= Beginning of Section =
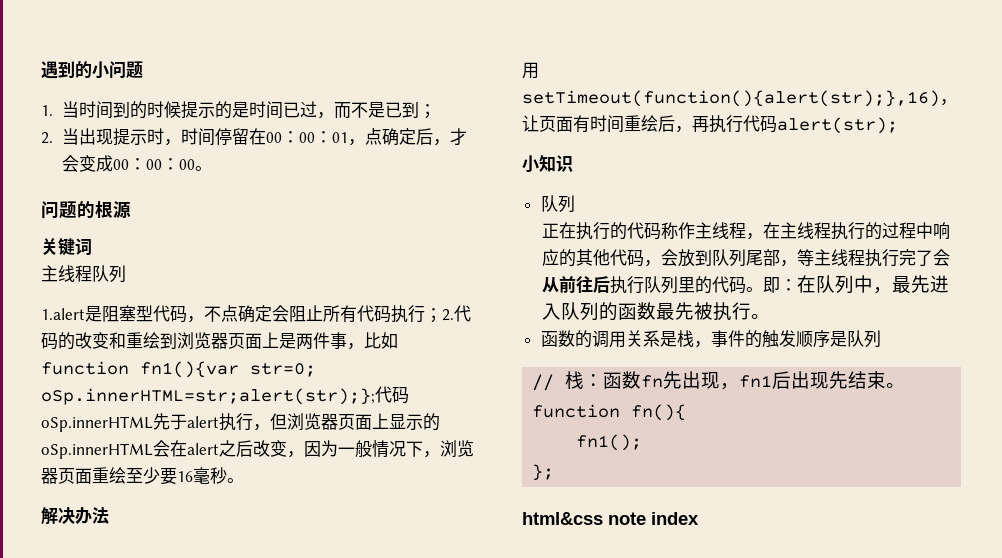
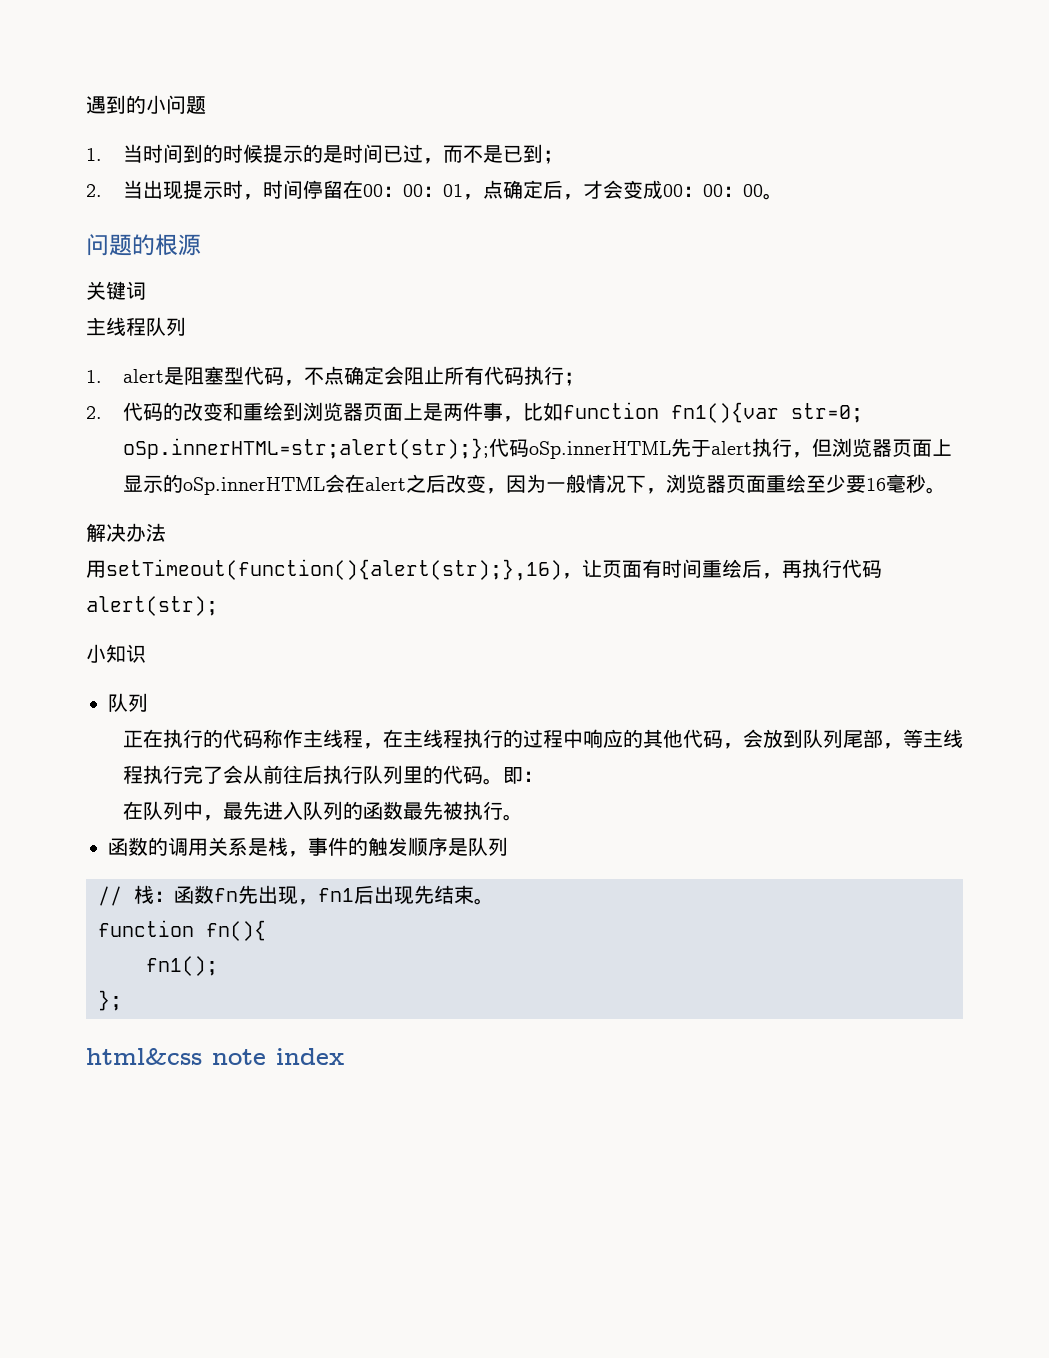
- 1.alert是阻塞型代码，不点确定会阻止所有代码执行；2.代码的改变和重绘到浏览器页面上是两件事，比如function fn1(){var str=0; oSp.innerHTML=str;alert(str);};代码oSp.innerHTML先于alert执行，但浏览器页面上显示的oSp.innerHTML会在alert之后改变，因为一般情况下，浏览器页面重绘至少要16毫秒。
+ 1. alert是阻塞型代码，不点确定会阻止所有代码执行；
+ 2.代码的改变和重绘到浏览器页面上是两件事，比如function fn1(){var str=0; oSp.innerHTML=str;alert(str);};代码oSp.innerHTML先于alert执行，但浏览器页面上显示的oSp.innerHTML会在alert之后改变，因为一般情况下，浏览器页面重绘至少要16毫秒。
- 即：在队列中，最先进入队列的函数最先被执行。
+ 即：
+ 在队列中，最先进入队列的函数最先被执行。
= End of Section =
Required action :: Give the data again exactly, without pictures.

Response ::
- 1.alert是阻塞型代码，不点确定会阻止所有代码执行；2.代码的改变和重绘到浏览器页面上是两件事，比如function fn1(){var str=0; oSp.innerHTML=str;alert(str);};代码oSp.innerHTML先于alert执行，但浏览器页面上显示的oSp.innerHTML会在alert之后改变，因为一般情况下，浏览器页面重绘至少要16毫秒。
+ 1. alert是阻塞型代码，不点确定会阻止所有代码执行；
+ 2.代码的改变和重绘到浏览器页面上是两件事，比如function fn1(){var str=0; oSp.innerHTML=str;alert(str);};代码oSp.innerHTML先于alert执行，但浏览器页面上显示的oSp.innerHTML会在alert之后改变，因为一般情况下，浏览器页面重绘至少要16毫秒。
- 即：在队列中，最先进入队列的函数最先被执行。
+ 即：
+ 在队列中，最先进入队列的函数最先被执行。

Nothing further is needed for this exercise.